Traffic Deaths Decline in Illinois and Wisconsin

January 4, 2010

Illinois authorities say 2009 was the safest year for state roads since the 1920s. In Wisconsin, too, traffic fatalities were at a historically low level in 2009.

Last year was the first time since 1921 in Illinois that the number of people killed in crashes was fewer than 1,000.

That’s more than 100 fewer traffic deaths than 2008. In 2007, there were more than 1,200 traffic deaths.

Transportation officials say the number of crash-related deaths in Illinois has been falling since 2003.

At the same time, seat belt usage has been steadily increasing, from 76 percent in 2003 to nearly 92 percent in 2009.

Authorities say they’ve targeted the ” Fatal Five” violations that are linked to more traffic deaths, including speeding, not wearing seat belts, improper lane usage, following too closely and driving under the influence.

As of Dec. 30, the Wisconsin Department of Transportation had recorded 542 fatalities, including pedestrians and bicyclists.
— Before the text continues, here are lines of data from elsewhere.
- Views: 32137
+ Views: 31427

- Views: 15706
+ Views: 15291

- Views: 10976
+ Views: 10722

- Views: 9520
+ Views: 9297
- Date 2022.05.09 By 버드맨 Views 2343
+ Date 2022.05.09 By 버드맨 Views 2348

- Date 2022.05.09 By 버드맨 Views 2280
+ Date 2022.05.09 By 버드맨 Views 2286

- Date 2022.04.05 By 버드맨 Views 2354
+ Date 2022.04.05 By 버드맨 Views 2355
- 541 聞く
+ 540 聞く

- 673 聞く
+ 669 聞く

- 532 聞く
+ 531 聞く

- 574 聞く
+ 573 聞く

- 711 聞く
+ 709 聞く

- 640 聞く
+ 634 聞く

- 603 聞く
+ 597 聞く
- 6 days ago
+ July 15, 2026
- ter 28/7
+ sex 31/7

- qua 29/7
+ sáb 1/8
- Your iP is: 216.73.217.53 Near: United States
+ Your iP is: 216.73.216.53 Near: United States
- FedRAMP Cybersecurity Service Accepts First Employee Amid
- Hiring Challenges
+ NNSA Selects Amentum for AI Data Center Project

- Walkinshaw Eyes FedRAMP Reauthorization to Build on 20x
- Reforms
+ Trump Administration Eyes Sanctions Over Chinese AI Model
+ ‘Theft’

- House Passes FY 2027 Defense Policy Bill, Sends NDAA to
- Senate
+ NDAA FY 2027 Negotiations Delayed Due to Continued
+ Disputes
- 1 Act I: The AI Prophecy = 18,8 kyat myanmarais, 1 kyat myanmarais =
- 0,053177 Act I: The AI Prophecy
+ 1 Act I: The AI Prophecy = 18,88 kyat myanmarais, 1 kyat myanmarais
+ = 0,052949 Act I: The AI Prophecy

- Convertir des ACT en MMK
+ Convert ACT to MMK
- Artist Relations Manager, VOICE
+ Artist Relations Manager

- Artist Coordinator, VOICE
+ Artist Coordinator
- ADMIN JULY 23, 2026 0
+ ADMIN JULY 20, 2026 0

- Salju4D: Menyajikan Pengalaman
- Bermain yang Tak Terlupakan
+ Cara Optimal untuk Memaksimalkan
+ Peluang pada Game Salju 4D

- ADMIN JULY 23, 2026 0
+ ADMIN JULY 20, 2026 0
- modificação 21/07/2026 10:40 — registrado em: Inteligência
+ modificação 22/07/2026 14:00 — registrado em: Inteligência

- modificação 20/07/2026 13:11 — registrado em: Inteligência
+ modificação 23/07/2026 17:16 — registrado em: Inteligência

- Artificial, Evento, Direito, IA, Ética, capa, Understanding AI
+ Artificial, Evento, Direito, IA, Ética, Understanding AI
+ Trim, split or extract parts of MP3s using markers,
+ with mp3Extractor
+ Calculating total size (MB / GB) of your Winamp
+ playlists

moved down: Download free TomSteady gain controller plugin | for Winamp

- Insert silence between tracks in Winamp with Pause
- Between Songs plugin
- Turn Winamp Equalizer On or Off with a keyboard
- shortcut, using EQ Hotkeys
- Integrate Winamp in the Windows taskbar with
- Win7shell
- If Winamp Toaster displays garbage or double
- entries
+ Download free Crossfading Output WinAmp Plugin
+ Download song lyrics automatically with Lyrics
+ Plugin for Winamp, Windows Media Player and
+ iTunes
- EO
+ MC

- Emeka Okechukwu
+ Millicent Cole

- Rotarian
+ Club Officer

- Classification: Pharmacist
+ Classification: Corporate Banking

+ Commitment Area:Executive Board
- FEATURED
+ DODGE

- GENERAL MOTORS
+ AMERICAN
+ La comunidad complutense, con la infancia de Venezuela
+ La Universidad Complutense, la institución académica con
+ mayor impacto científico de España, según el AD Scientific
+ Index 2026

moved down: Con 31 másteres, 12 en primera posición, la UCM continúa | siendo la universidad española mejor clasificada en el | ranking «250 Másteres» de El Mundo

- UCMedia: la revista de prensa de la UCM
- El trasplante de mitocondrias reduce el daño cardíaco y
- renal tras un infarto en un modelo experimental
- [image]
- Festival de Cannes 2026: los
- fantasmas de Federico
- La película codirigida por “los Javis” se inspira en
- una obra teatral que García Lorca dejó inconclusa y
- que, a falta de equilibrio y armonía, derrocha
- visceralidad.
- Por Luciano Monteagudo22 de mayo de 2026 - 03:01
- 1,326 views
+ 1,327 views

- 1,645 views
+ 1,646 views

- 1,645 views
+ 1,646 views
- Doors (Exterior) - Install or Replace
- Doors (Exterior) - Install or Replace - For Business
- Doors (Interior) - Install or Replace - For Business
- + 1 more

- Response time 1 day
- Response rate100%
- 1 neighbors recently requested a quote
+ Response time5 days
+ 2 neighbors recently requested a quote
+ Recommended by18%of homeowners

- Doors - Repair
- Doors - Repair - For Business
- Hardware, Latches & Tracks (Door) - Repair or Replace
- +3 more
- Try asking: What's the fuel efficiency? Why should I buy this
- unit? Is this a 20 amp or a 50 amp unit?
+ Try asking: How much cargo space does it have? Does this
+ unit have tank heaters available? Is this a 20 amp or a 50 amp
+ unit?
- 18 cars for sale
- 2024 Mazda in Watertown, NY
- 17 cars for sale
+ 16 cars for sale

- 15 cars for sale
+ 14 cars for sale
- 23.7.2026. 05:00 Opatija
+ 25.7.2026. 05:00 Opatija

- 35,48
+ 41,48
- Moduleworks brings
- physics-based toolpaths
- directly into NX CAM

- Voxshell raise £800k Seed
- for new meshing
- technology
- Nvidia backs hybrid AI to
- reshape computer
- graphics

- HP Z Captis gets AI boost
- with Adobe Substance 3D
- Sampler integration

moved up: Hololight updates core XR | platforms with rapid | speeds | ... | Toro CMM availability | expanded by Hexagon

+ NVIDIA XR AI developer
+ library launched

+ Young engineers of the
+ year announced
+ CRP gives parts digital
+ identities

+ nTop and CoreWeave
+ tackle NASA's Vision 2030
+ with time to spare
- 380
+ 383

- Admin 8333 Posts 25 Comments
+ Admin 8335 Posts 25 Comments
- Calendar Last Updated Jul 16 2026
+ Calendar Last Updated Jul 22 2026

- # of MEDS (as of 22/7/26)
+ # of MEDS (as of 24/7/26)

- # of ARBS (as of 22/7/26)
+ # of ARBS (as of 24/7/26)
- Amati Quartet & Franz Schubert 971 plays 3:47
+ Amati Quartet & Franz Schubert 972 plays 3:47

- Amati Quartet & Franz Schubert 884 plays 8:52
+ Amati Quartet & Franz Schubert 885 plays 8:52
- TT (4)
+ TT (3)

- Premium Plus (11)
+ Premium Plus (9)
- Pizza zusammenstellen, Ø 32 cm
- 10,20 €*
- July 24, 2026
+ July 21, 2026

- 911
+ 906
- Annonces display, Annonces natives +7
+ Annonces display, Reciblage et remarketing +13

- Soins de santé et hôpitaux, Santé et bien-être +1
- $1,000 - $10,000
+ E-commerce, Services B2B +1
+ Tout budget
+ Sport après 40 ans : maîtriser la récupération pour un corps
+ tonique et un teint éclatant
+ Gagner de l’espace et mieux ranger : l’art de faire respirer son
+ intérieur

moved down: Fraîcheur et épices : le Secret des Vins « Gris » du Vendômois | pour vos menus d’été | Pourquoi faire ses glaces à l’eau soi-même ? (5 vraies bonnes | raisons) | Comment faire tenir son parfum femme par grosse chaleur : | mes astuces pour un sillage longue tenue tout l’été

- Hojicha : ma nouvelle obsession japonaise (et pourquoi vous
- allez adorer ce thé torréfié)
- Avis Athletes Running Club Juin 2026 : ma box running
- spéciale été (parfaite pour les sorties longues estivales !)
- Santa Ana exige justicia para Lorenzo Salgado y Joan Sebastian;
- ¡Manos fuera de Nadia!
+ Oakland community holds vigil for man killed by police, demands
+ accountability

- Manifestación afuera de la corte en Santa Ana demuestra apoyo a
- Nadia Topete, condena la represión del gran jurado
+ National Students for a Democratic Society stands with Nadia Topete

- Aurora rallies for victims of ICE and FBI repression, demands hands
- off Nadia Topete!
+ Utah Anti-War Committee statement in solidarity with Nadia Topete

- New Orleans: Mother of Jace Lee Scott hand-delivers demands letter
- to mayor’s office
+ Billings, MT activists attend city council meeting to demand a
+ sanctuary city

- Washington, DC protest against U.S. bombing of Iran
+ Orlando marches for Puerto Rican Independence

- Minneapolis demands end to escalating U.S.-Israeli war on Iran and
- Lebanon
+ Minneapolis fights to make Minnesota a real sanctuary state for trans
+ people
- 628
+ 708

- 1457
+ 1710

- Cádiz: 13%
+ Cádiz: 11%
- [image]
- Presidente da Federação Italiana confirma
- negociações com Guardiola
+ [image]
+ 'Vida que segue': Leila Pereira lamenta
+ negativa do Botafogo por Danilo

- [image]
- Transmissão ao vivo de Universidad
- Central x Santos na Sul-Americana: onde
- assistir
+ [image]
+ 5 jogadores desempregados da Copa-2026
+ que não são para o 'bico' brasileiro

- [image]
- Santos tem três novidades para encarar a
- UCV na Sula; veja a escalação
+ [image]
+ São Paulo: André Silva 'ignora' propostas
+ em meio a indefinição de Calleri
That’s nearly 8 percent lower than 2008 and is not far from the record low, 526, in 1944.

Anne McCartt, with the Insurance Institute for Highway Safety, told the Milwaukee Journal Sentinel that the bad economy is likely pushing roadway fatalities down, since people are driving less.

There were similar reductions during World War II, the energy crisis in the early 1970s and the less-dramatic recession in the early 1980s. After each downturn, fatality trends reversed and began to rise again.

Wisconsin roadway fatalities were also down nearly 20 percent from 2007 to 2008.